1.3.3.4. Bootstrap Plot

1. Exploratory Data Analysis
1.3. EDA Techniques
1.3.3. Graphical Techniques: Alphabetic

1.3.3.4. Bootstrap Plot

Purpose:
Estimate uncertainty

The bootstrap (Efron and Gong) plot is used to estimate the uncertainty of a statistic.

Generate subsamples with replacement

To generate a bootstrap uncertainty estimate for a given statistic from a set of data, a subsample of a size less than or equal to the size of the data set is generated from the data, and the statistic is calculated. This subsample is generated with replacement so that any data point can be sampled multiple times or not sampled at all. This process is repeated for many subsamples, typically between 500 and 1000. The computed values for the statistic form an estimate of the sampling distribution of the statistic.

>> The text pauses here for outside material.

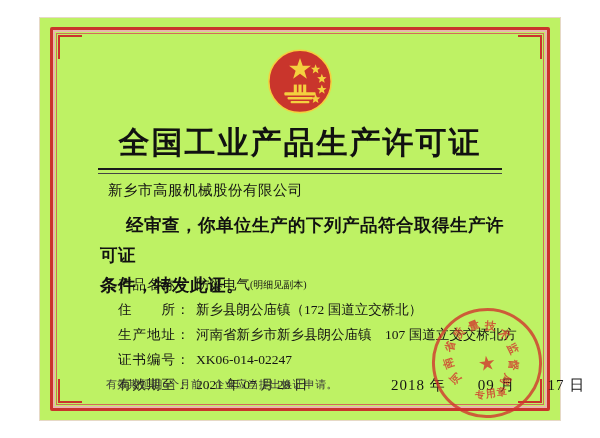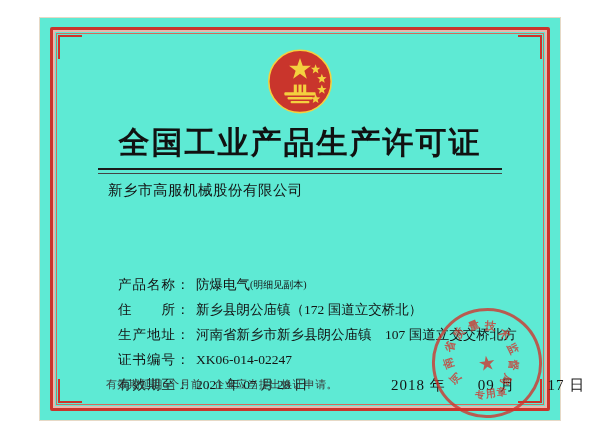"全国工业产品生产许可证" .certificate { background: #5eead4 -> #bef264 }
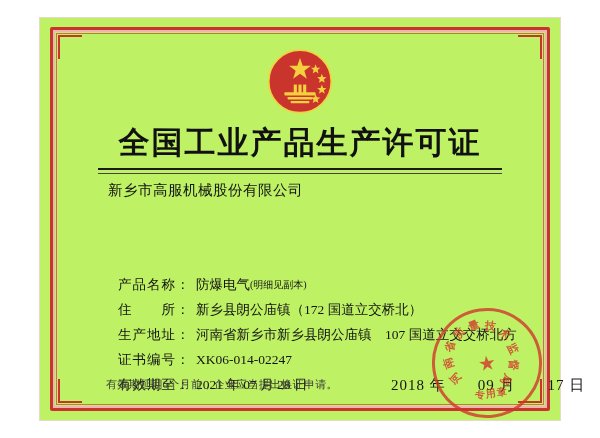"经审查，你单位生产的下列产品符合取得生产许可证" div.statement { html: none -> <div> <div><span></span><span>经审查，你单位生产的下列产品符合取得生产许可证</span></div> <div><span>条件，特发此证。</span></div> </div> }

For example, to estimate the uncertainty of the median from a dataset with 50 elements, we generate a subsample of 50 elements and calculate the median. This is repeated at least 500 times so that we have at least 500 values for the median. Although the number of bootstrap samples to use is somewhat arbitrary, 500 subsamples is usually sufficient. To calculate a 90% confidence interval for the median, the sample medians are sorted into ascending order and the value of the 25th median (assuming exactly 500 subsamples were taken) is the lower confidence limit while the value of the 475th median (assuming exactly 500 subsamples were taken) is the upper confidence limit.

Sample Plot:

This bootstrap plot was generated from 500 uniform random numbers. Bootstrap plots and corresponding histograms were generated for the mean, median, and mid-range. The histograms for the corresponding statistics clearly show that for uniform random numbers the mid-range has the smallest variance and is, therefore, a superior location estimator to the mean or the median.

Definition

The bootstrap plot is formed by:

Vertical axis: Computed value of the desired statistic for a given subsample.
Horizontal axis: Subsample number.

The bootstrap plot is simply the computed value of the statistic versus the subsample number. That is, the bootstrap plot generates the values for the desired statistic. This is usually immediately followed by a histogram or some other distributional plot to show the location and variation of the sampling distribution of the statistic.

Questions

The bootstrap plot is used to answer the following questions:

What does the sampling distribution for the statistic look like?
What is a 95% confidence interval for the statistic?
Which statistic has a sampling distribution with the smallest variance? That is, which statistic generates the narrowest confidence interval?

Importance

The most common uncertainty calculation is generating a confidence interval for the mean. In this case, the uncertainty formula can be derived mathematically. However, there are many situations in which the uncertainty formulas are mathematically intractable. The bootstrap provides a method for calculating the uncertainty in these cases.

Cautuion on use of the bootstrap

The bootstrap is not appropriate for all distributions and statistics (Efron and Tibrashani). For example, because of the shape of the uniform distribution, the bootstrap is not appropriate for estimating the distribution of statistics that are heavily dependent on the tails, such as the range.

Related Techniques

Histogram
Jackknife

The jacknife is a technique that is closely related to the bootstrap. The jackknife is beyond the scope of this handbook. See the Efron and Gong article for a discussion of the jackknife.

Case Study

The bootstrap plot is demonstrated in the uniform random numbers case study.

Software

The bootstrap is becoming more common in general purpose statistical software programs. However, it is still not supported in many of these programs. Both R software and Dataplot support a bootstrap capability.